The old green keeper made us laugh because it was on the day of the raid. This were our bowls green in Duck Street, out the back were the car park is now. He used to look after this here bowling green and he was working and of course as this aeroplane come over. It come from Higham way somewhere, it dropped one somewhere in the Victoria Road town. And course hearing this one drop and he seed this here bomb coming down. “Cor,” he says. “You couldn’t see my arse for dust,” he says. “I run straight in under cover.” And next it hit the factory and then it hit Alfred Street School. He said. “I thought the bloody aeroplane were falling to bits when I see this here, when I see this bomb coming down, yes,” he said. “I thought the bloody wheels were falling off.”  I think he was a lucky man to actually see a bomb falling, you know to be as close as that and watch it and not to be harmed by it. His name were Bernard Dorks.

My first wireless was a cat’s whiskers. About 1920, ’21. The job was to get it in the right place, it would perhaps be on for a while then go off. Of course you had to have headphones, you’d sit there, you couldn’t jump up and run or these headphones would pull you back. We used to have a big wireless pole down the garden and run a wire from there to the chimney tops.

We got a telly in 1954, yes we had a nine inch black and white one. They had a magnifying bit on the front there blew it up a bit bigger, it was full of water.

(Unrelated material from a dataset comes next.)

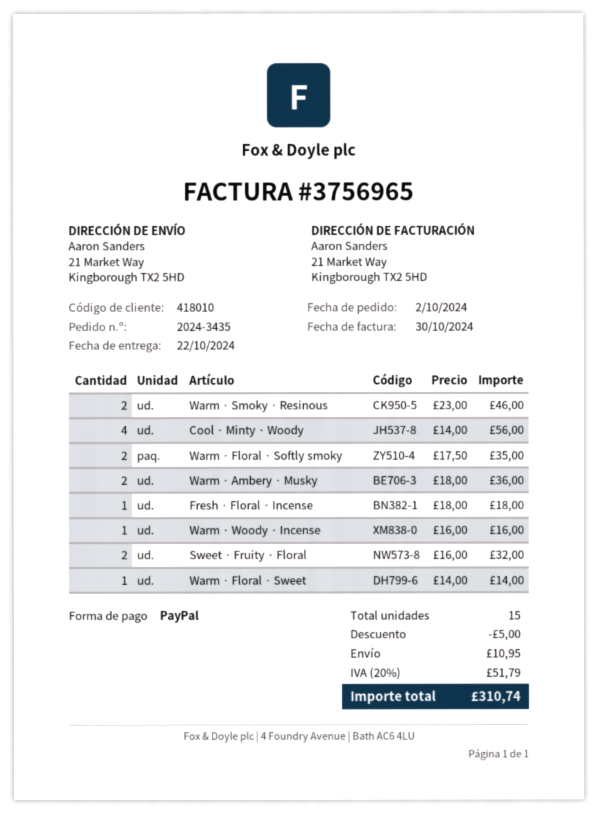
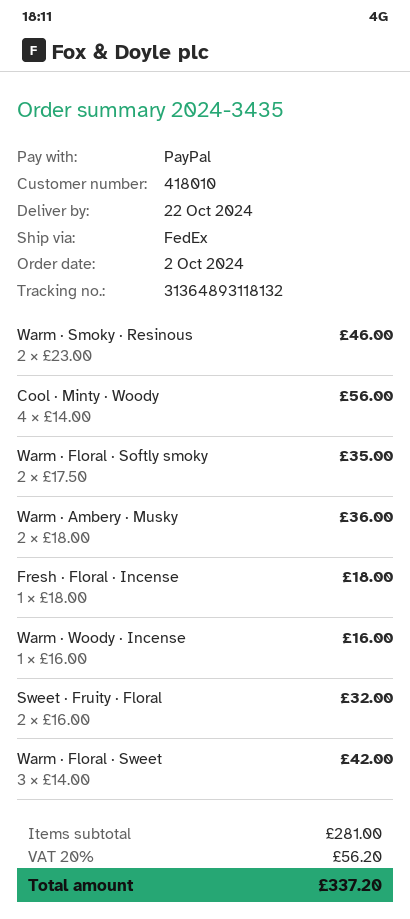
Warm · Floral · Sweet: 1 x 14.00 = 14.00 -> 3 x 14.00 = 42.00
discount: 5.00 -> none
shipping: 10.95 -> none
tax: 20% = 51.79 -> 20% = 56.20
total: 310.74 -> 337.20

I spent most of my time playing bowls, I still remained a member of the old club. I used to play every week, Saturdays, we used to have a bowls match in the evenings. Got these competitions playing you see so I was always got some interest there, that was a very big interest of mine was bowls and still is.

It were 1924 when I first started playing bowls. That were firm’s, John Cave & Sons it was in Duck Street where the car park is. When we first started of course money were short in them days and none of us had got any woods. The firm bought these woods and then you paid for them a shilling a time. Unfortunately when they ordered these woods nobody didn’t know anything about woods so they were all what they called four biased.

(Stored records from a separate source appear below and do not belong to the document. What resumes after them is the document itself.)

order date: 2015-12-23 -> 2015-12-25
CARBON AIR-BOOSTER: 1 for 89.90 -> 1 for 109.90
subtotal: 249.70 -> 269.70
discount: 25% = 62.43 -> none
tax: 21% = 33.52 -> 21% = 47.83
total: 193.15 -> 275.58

Well four biased, like say now the jack site is straight down there, well you don’t bowl straight at that jack you got to bowl right out there and so it come curving back like this here. The majority of woods that you play with today they’re only what you call three biased and I think a lot of them have got no bias at all. So you see if you’ve got a four bias and you’re playing against one as has only got a three or less you’re at a big disadvantage.

I’ve never been a competitive bowler because that kills the game. But the people I’ve met and known I never should have known if I hadn’t played bowls. Because all them years we’ve been going to Kettering, Northampton, Raunds and everywhere playing bowls.

We used to go to Peterborough once a year many years ago. That got quite an outing that did and I know we used to have a bus them days to take us and coming home of course. Quite a few of them wanted to stop there and have a pint here and a pint there, it used to be quite a laugh. One of the old boys who used to play with me, he used to love his beer. By the time he got home he could just about manage to get his woods home. The Saturday night he went home he couldn’t get to the toilet quick enough, he run in the garden, dropped his woods and hit the toilet and he never thought no more about his woods. He goes off to bed, Sunday passes by and then Monday, when he’s going to start playing bowls again. He’d has his tea and he said to his wife. “Are you seen my woods anywhere?” She said. “They’re where you left them when you come home Saturday night.” He said. “Where’s that?” She said. “Right down the bottom of the yard,”  she said. “You’ll find them.”

I only play with the family now, we have odd game now and again. I played regular until I was 94 year old when my two mates dropped me outside here and I says. “That’s enough, another year over I don’t know whether there’ll be another year.” They said. “Don’t talk so damn silly course it will, you’ve got quite a few more years yet.” And well I haven’t played regular since, but I’ve been playing ever since anyway. And both of them men have gone what dropped me off there.